Kalashnikov Media has recently published an article about one of the Soviet experimental caseless rifles. Just like in other countries where the caseless ammunition was developed, the goal was to get rid of the case in order to have a much more compact and lightweight ammunition which would in its turn result in more compact and light weapons, too.
In the ’60s and ’70s, various design bureaus of Soviet Union were working on this concept. The rifle shown in the images of this article was made in IzhMash. The external layout and controls are similar to the AK rifles. However, the internal parts are quite different because the rifle was designed to shoot caseless ammunition.

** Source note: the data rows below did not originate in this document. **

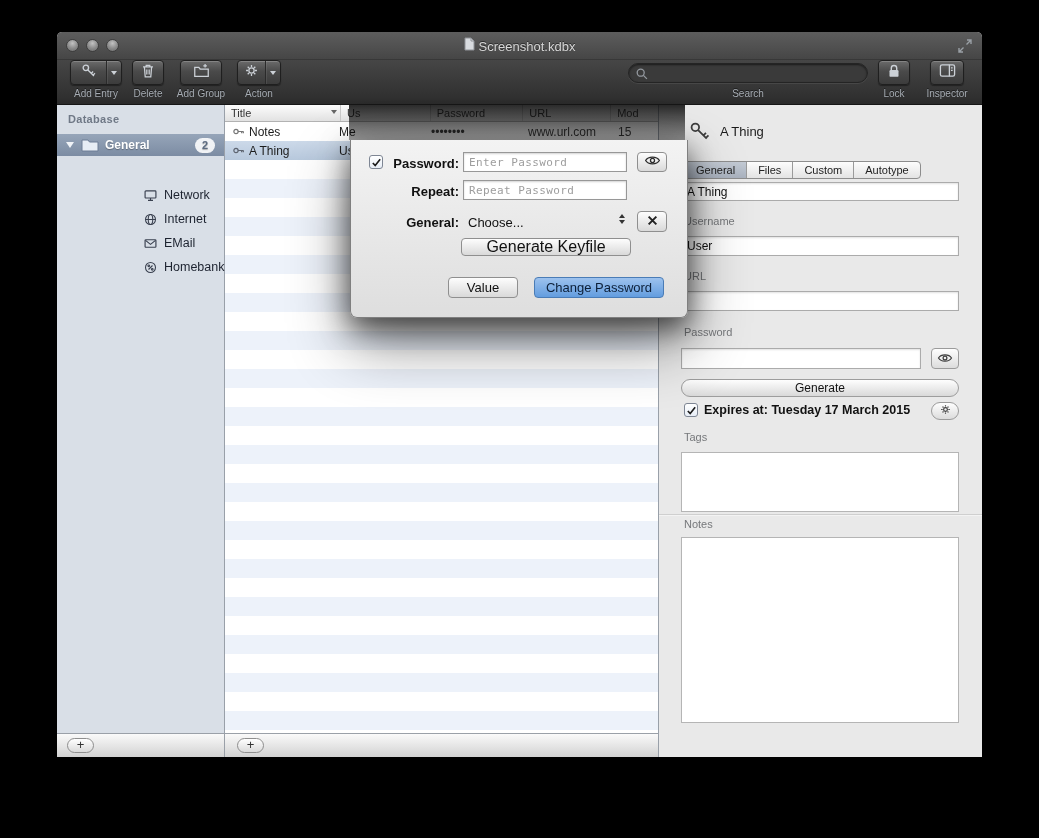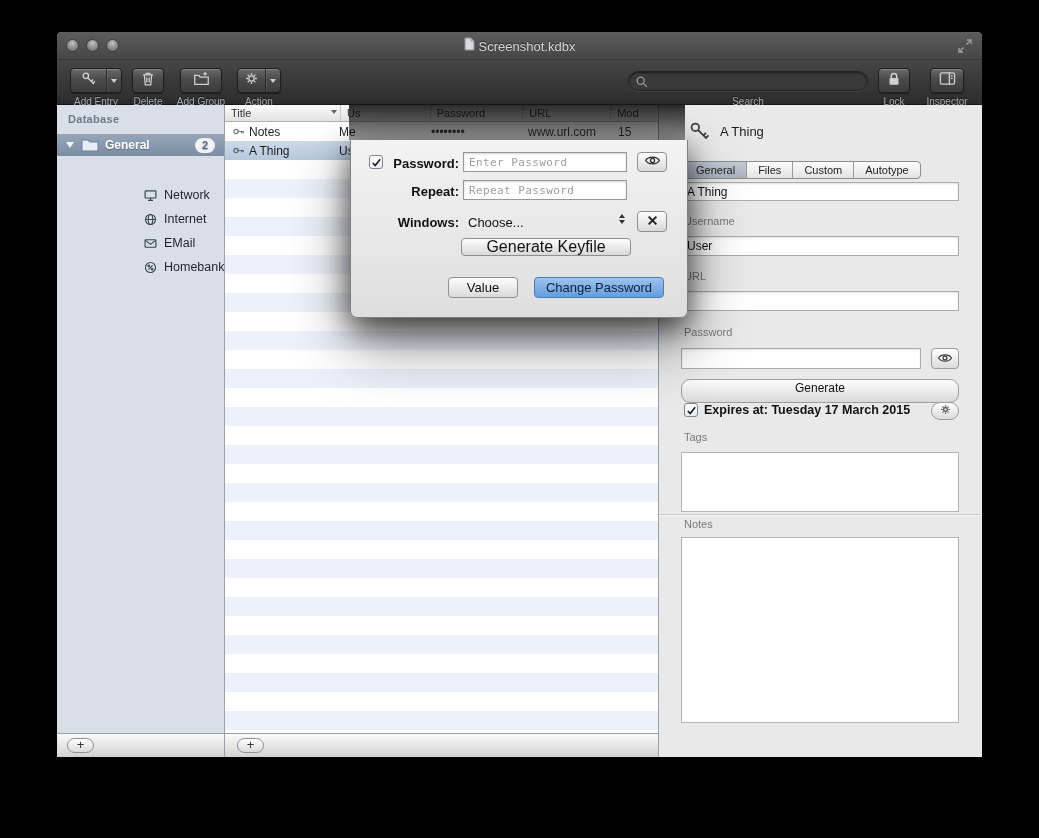--- a/index.html
+++ b/index.html
@@ -18,21 +18,21 @@
            background:radial-gradient(circle at 50% 30%, #c2c2c2, #8a8a8a 55%, #6a6a6a); }
   .light.l1{ left:9px; } .light.l2{ left:29px; } .light.l3{ left:49px; }
   .titlewrap { position:absolute; left:0; right:0; top:0; height:28px; display:flex;
                align-items:center; justify-content:center; gap:4px; }
   .wintitle { font-size:13px; color:#d6d6d6; text-shadow:0 -1px 0 rgba(0,0,0,.5); }
   .fsbtn { position:absolute; right:8px; top:6px; width:18px; height:16px; }
 
   .toolbar { position:absolute; left:0; top:28px; width:100%; height:45px;
              background:linear-gradient(#464646,#303030 85%,#2a2a2a);
              border-bottom:1px solid #161616; }
-  .tbitem { position:absolute; top:8px; height:40px; text-align:center; }
+  .tbitem { position:absolute; top:0; height:40px; text-align:center; }
   .tbcap { position:absolute; bottom:1px; left:0; right:0; font-size:10px; color:#a5abb2;
            text-shadow:0 -1px 0 rgba(0,0,0,.55); white-space:nowrap; }
   .tbbtn { display:inline-flex; align-items:center; justify-content:center; height:25px;
            border:1px solid #1f1f1f; border-radius:4px;
            background:linear-gradient(#6b6b6b,#4a4a4a 45%,#3c3c3c);
            box-shadow:inset 0 1px 0 rgba(255,255,255,.18), 0 1px 1px rgba(0,0,0,.4); }
   .tbseg { display:flex; align-items:center; justify-content:center; height:100%; }
   .tbseg + .tbseg { border-left:1px solid #2a2a2a; box-shadow:inset 1px 0 0 rgba(255,255,255,.08); }
   .chev { width:0; height:0; border-left:3.5px solid transparent; border-right:3.5px solid transparent;
           border-top:4px solid #ccd1d7; }
@@ -90,21 +90,21 @@
   .tab { padding:2px 11px 0; border-right:1px solid #9a9a9a; }
   .tab:last-child { border-right:none; }
   .tab.active { background:linear-gradient(#c3cad4,#aab2bf); }
   .ifield { position:absolute; left:22px; width:278px; height:20px; background:#fff;
             border:1px solid #ababab; font-size:12px; color:#111; padding:0 5px; outline:none;
             box-shadow:inset 0 1px 2px rgba(0,0,0,.12); }
   .ilabel { position:absolute; left:25px; font-size:11px; color:#76787b; }
   .smallbtn { position:absolute; display:flex; align-items:center; justify-content:center;
               background:linear-gradient(#fefefe,#dcdcdc); border:1px solid #9b9b9b; border-radius:4px; }
   .capsule { border-radius:9px !important; }
-  .genbtn { position:absolute; left:22px; top:274px; width:278px; height:24px; border-radius:9px;
+  .genbtn { position:absolute; left:22px; top:274px; width:278px; height:18px; border-radius:9px;
             background:linear-gradient(#fefefe,#d9d9d9); border:1px solid #9d9d9d;
             font-size:12px; color:#111; text-align:center; line-height:16px; }
   .expires { position:absolute; left:25px; top:298px; display:flex; align-items:center; gap:6px; }
   .expires .txt { font-size:12.5px; font-weight:600; color:#121212; white-space:nowrap; }
   .checkbox { width:14px; height:14px; border:1px solid #7e8档; border:1px solid #7e8694; border-radius:3px;
               background:linear-gradient(#ffffff,#e7edf6); display:flex; align-items:center; justify-content:center; }
   .bigbox { position:absolute; left:22px; width:278px; background:#fff; border:1px solid #b5b5b5;
             font-size:12px; padding:4px; outline:none; resize:none; }
   .insp-div { position:absolute; left:0; top:409px; width:100%; height:1px; background:#cfcfcf;
               box-shadow:0 1px 0 #f3f3f3; }
@@ -447,21 +447,21 @@
           <svg width="17" height="13" viewBox="0 0 16 12" stroke="#2e2e2e" stroke-width="1.2" fill="none">
             <path d="M1.5 6C4 1.8 12 1.8 14.5 6 12 10.2 4 10.2 1.5 6z"></path>
               <circle cx="8" cy="6" r="1.9"></circle>
           </svg>
         </span>
       </span>
 
       <span class="slabel" style="top:44px;">Repeat:</span>
       <input class="sinput" style="top: 40px;" type="text" placeholder="Repeat Password">
 
-      <span class="slabel" style="top:75px;">Windows:</span>
+      <span class="slabel" style="top:75px;">General:</span>
       <div class="popup">
         <span style="margin-left:5px;">Choose...</span>
         <span class="stepper">
           <i class="up"></i>
             <i class="dn"></i>
         </span>
       </div>
       <span class="sbtn" style="left:286px;top:71px;width:30px;height:21px;font-weight:bold;">
         <span>
           <svg width="11" height="11" viewBox="0 0 10 10" stroke="#222" stroke-width="1.8" fill="none">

This rifle is gas operated. Its firing pin doubles as a gas piston. Once the caseless cartridge is fired, the gasses directly act on the bolt face because there is no metallic cartridge to contain them. The designers of this rifle used that to power the operating mechanism of the rifle. The gasses push the firing pin into the bolt and it works like a piston pushing the bolt carrier back. The latter rotates the bolt unlocking and cycling the action.
Ultimately, all these caseless ammunition projects were halted in all the countries pretty much for same reasons. Compared to cased ammunition, caseless cartridges are more fragile, less resistant to harsh environmental conditions and rough handling. Caseless ammunition is also more sensitive to hot chambers and prone to cook-off much earlier than the cased ammunition. There are also some caseless weapon design challenges such as the need to reliably seal the chamber, extract the unfired ammunition etc.
Unfortunately, there are no surviving samples or photos of the ammunition that the ABP M-01 rifle was chambered in.